А вот желтого цвета на шапочке все еще нет —
свою игру с цветом в романе Булгаков начнет позже. И нет упоминания о том, что «она» своими руками шила эту шапочку. Мастер рассказывает Ивану о себе, но в повествовании еще нет его пронзительного рассказа о любви. Нет даже пробела для такого рассказа, пропуска, пометы, какие оставлял Булгаков для отложенных сюжетов или подробностей.Не исключено, что и в этой редакции, как в предыдущей, изложение истории любви было передано Маргарите, шло от ее лица и находилось в несохранившейся (может быть, потому и не сохранившейся) 19-й главе…
Еще раз отец Элладов
Фактически уже завершив третью редакцию, Булгаков дописал небольшой кусок под названием «Окончание сна Босого», в котором снова появляется отец Аркадий Элладов. Этот отрывок, не законченный и в дальнейшие редакции не вошедший, так интересен, что, извинившись перед читателем за обилие цитат, все-таки приведу его.
«Босой забылся. Ногами он упирался в зад спящему дантисту, голову повесил на плечо, а затем прислонил ее к плечу рыжего любителя бойцовых гусей. Тот первоначально протестовал, но потом и сам затих и даже всхрапнул. Тут и приснилось Босому, что будто бы все лампионы загорелись еще ярче и даже где-то якобы тренькнул церковный колокол. И тут с необыкновенной ясностью стал грезиться Босому на сцене очень внушительный священник.
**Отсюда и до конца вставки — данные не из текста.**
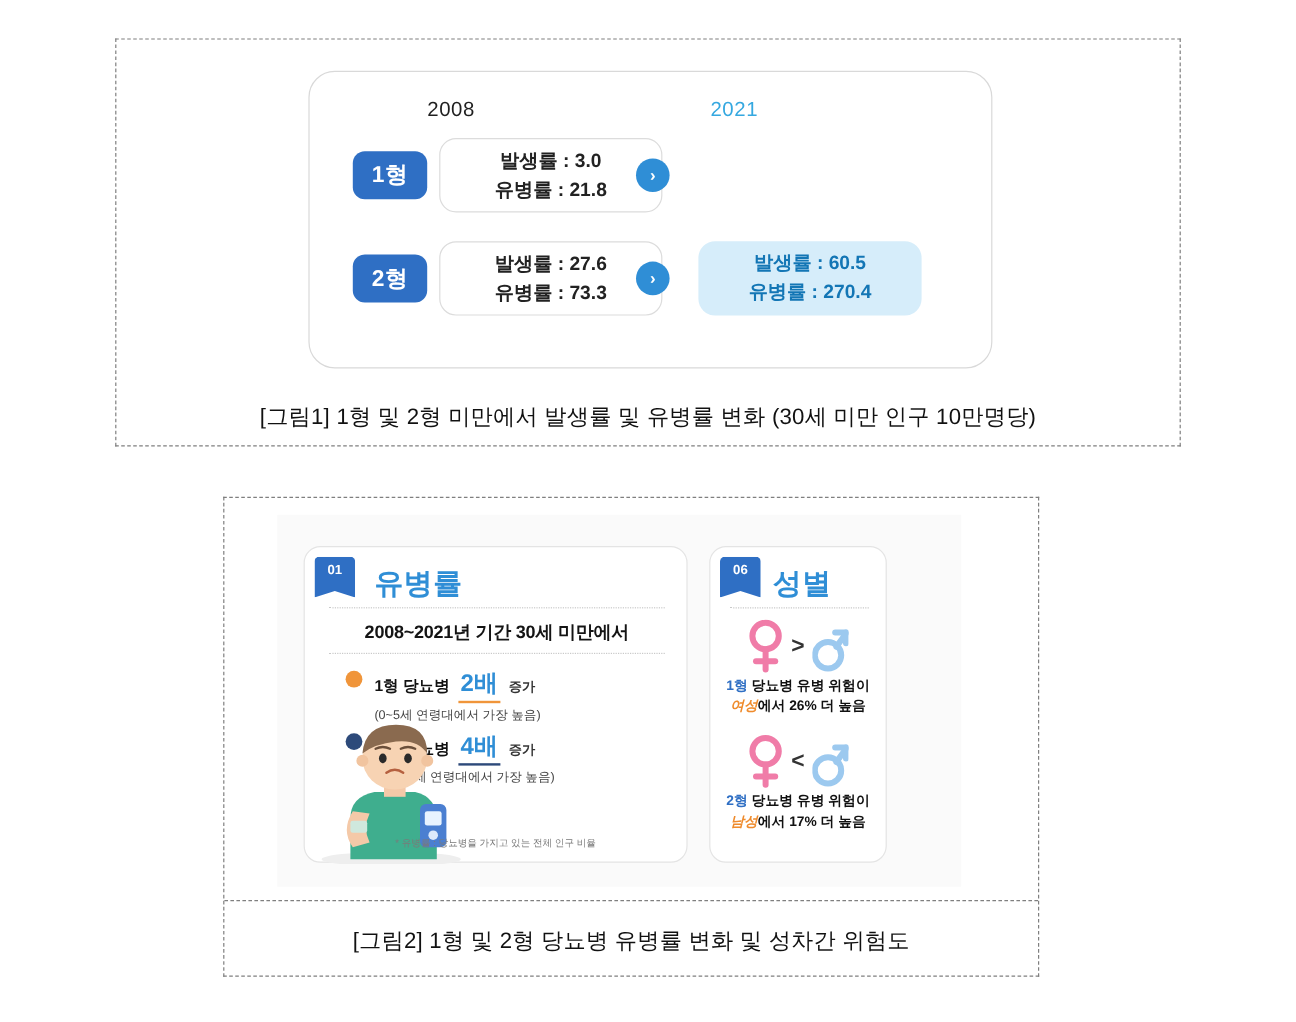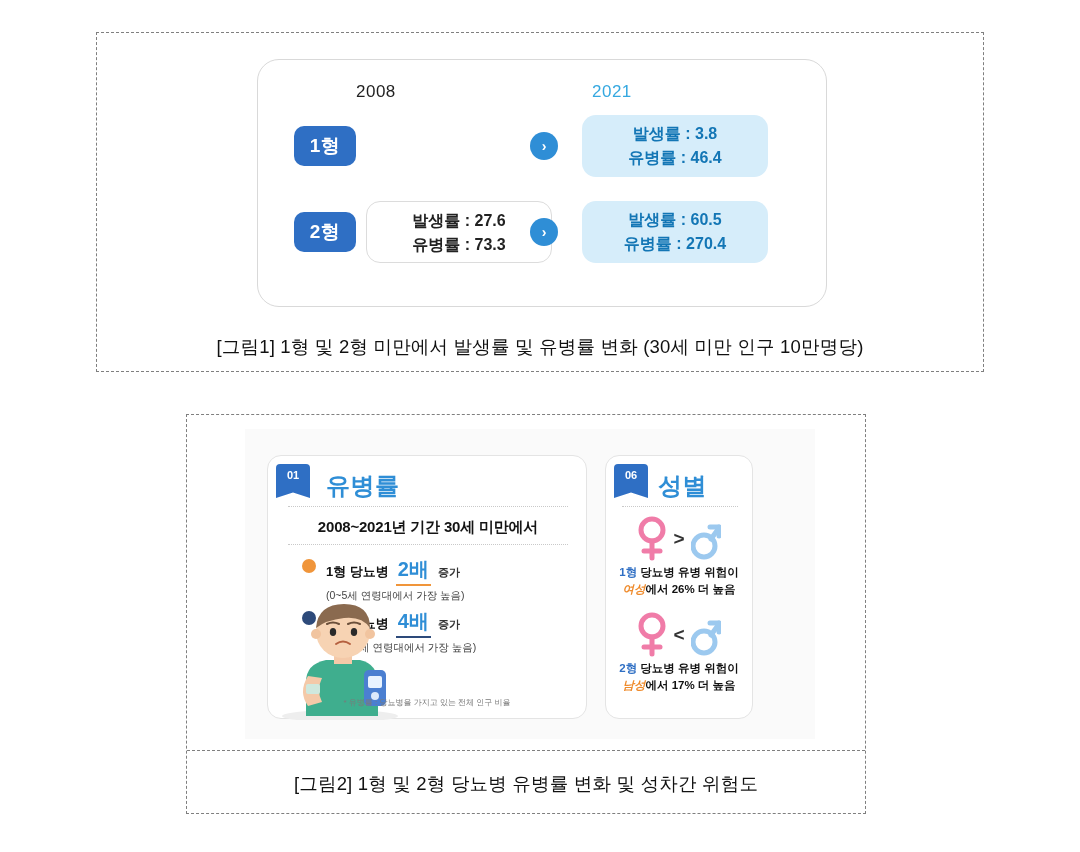"발생률 : 3.0" div.white-box { html: none -> <div> <div>발생률 : 3.0</div> <div>유병률 : 21.8</div> </div> }
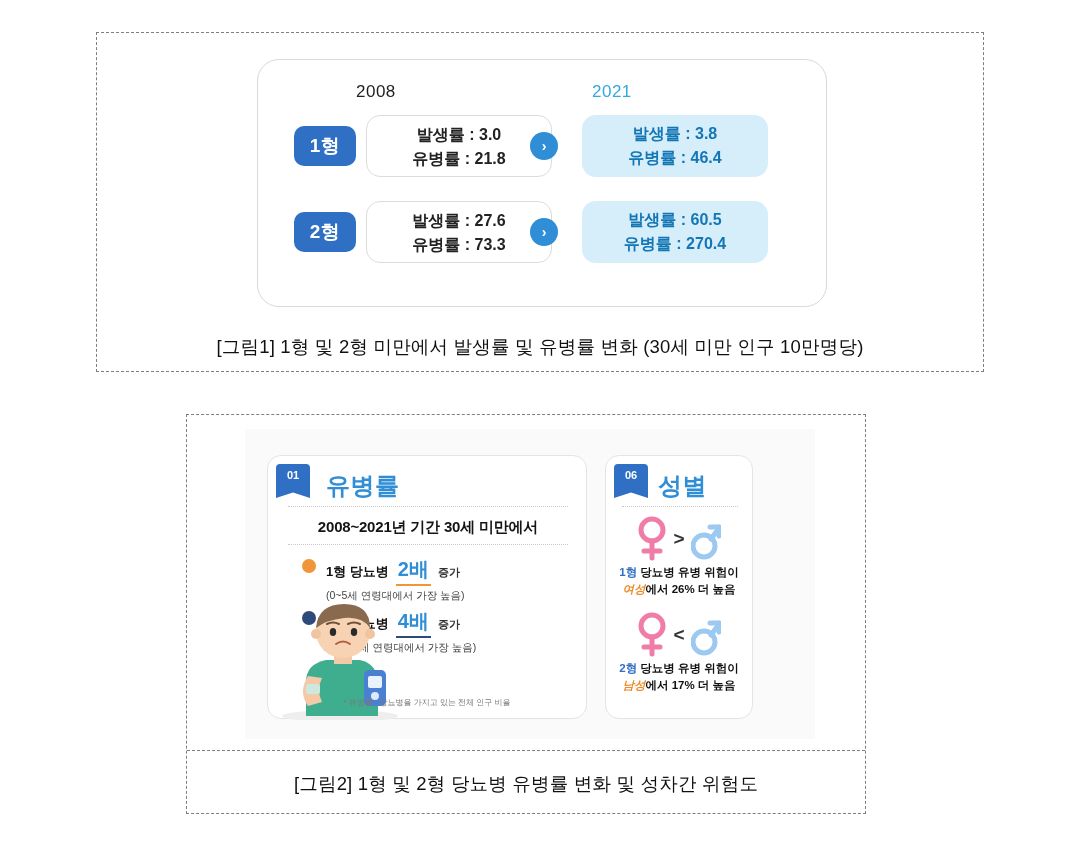"발생률 : 3.8" div.blue-box { html: <div> <div>발생률 : 3.8</div> <div>유병률 : 46.4</div> </div> -> none }
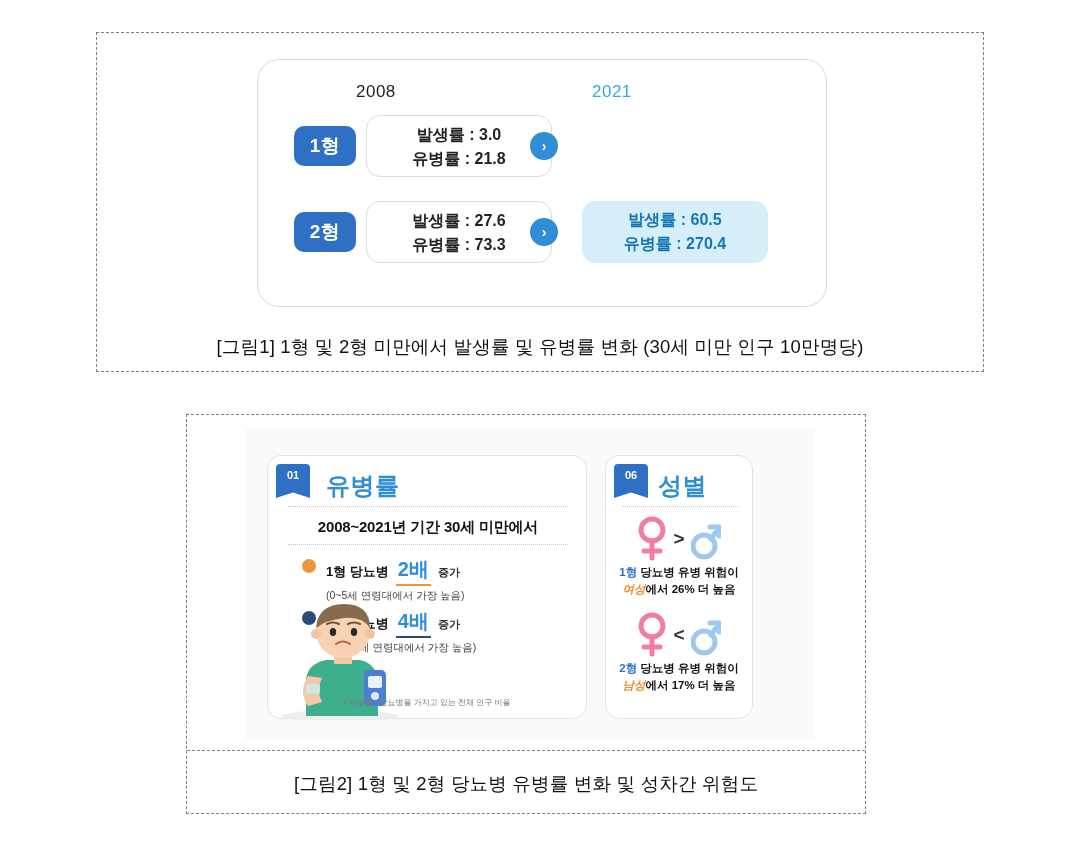"01" .fig2-inner { left: 58px -> 44px }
Показалось, что на священнике прекрасная фиолетовая ряса — муар, наперсный крест на груди, волосы аккуратно смазаны и расчесаны, глаза острые, деловые и немного бегают. Босому приснилось, что спящие зрители зашевелились, зевая, выпрямились, уставились на сцену.
Рыжий со сна хриплым голосом сказал:
— Э, да это Элладов! Он, он. Отец Аркадий. Поп-умница, в преферанс играет первоклассно и лют проповеди говорить. Против него трудно устоять. Он как таран.
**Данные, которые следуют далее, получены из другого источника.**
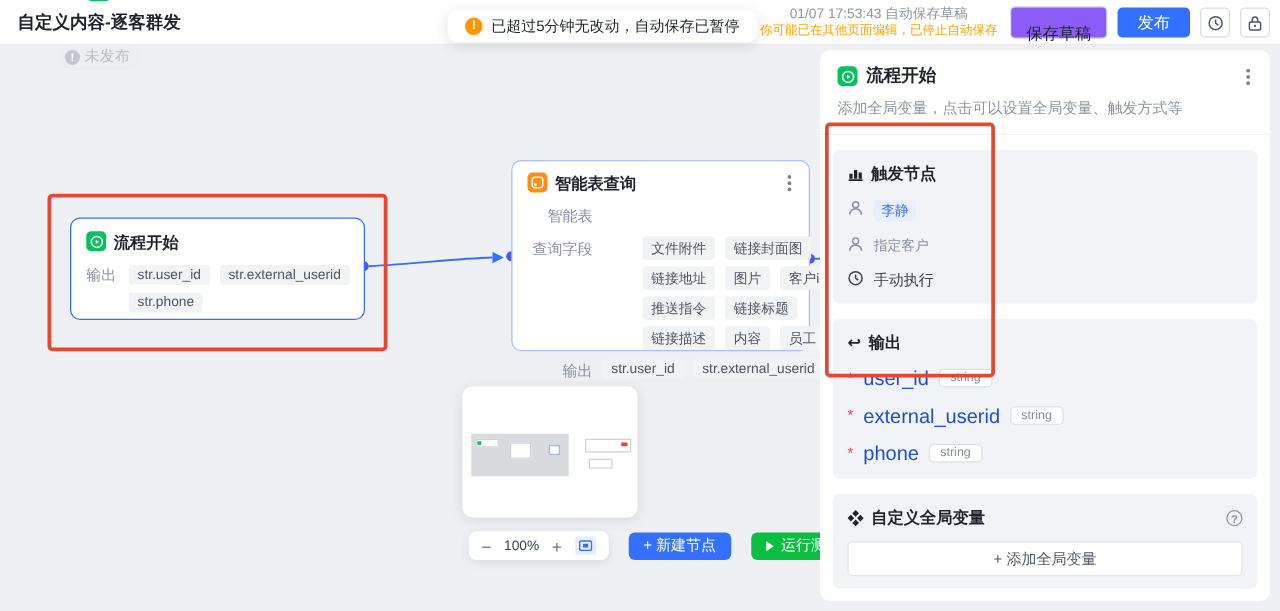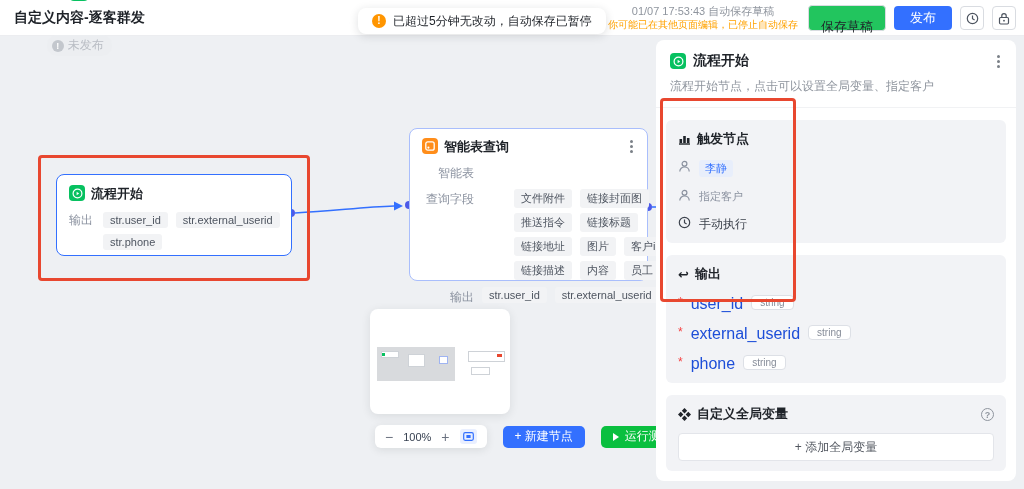"保存草稿" .btn.ghost { background: #22c55e -> #8b5cf6 }
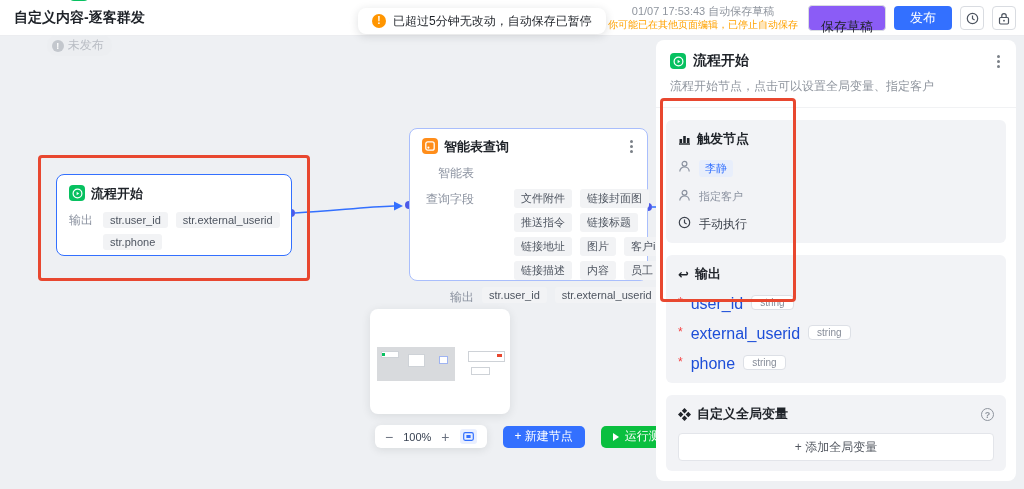"流程开始节点，点击可以设置全局变量、指定客户" div.p-desc { text: 流程开始节点，点击可以设置全局变量、指定客户 -> 添加全局变量，点击可以设置全局变量、触发方式等 }
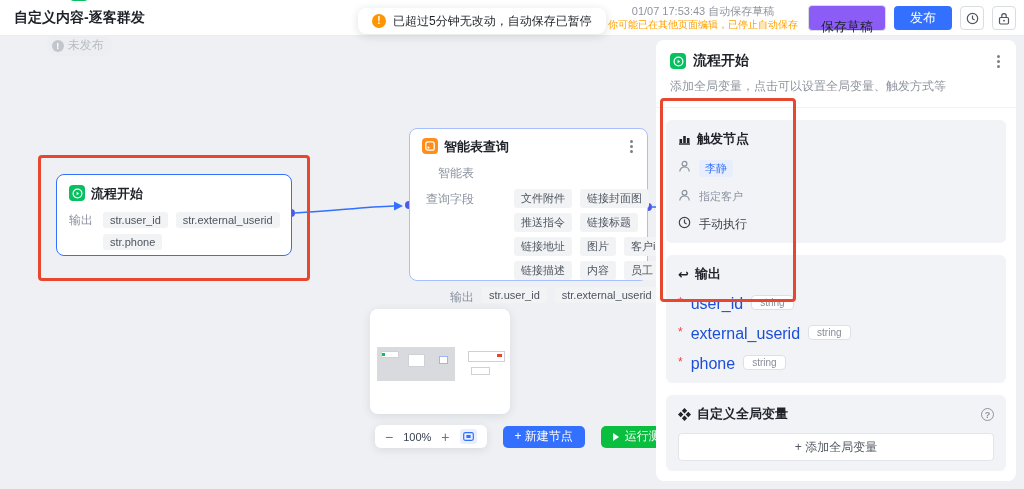"推送指令" div.tagrow { order: before "链接地址" -> after "链接地址" }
Отец Аркадий Элладов тем временем вдохновенно глянул вверх, левой рукой поправил волосы, а правой крест и даже, как показалось Босому, похудев от вдохновения, произнес красивым голосом:
— Во имя Отца и Сына и Святого Духа. Православные христиане! Сдавайте валюту!
Босому показалось, что он ослышался, он затаил дыхание, ожидая, что какая-то сила явится и тут же на месте разразит умницу попа ко всем чертям. Но никакая сила не явилась, и отец Аркадий повел с исключительным искусством проповедь. Рыжий не соврал, отец Аркадий был мастером своего дела. Первым же долгом он напомнил о том, что Божие Богу, но кесарево, что бы ни было, принадлежит кесарю. Возражать против этого не приходилось. Но тут же, сделав искусную фиоритуру бархатным голосом, Аркадий приравнял существующую власть к кесарю, и даже плохо образованный Босой задрожал во сне, чувствуя неуместность сравнения. Но надо полагать, что блестящему риторику — отцу Аркадию дали возможность говорить, что ему нравится.
Он пользовался этим широко и напомнил очень помрачневшим зрителям о том, что нет власти не от бога. А если так, то нарушающий постановления власти выступает против кого?..
Говорят же русским языком: „Сдайте валюту…“»
(Всякий раз, дойдя до фигуры отца Аркадия Элладова, вспоминаю, как вдохновенно А. И. Солженицын выговаривал покойным Ильфу и Петрову за изображение отца Федора в «Двенадцати стульях»: «Человеку свойственно бить по слабому, сильно гневаться на беззащитного. Сколькие советские писатели с удовольствием (и без всякой даже надобности) лягали русскую церковь, русское священство (хотя бы и в „Двенадцати стульях“) <…>, зная, насколько это безопасно, безответно и укрепляет их шансы перед своим правительством» [18] .
18
А. И. Солженицын. Бодался теленок с дубом, Париж, 1975, с. 231.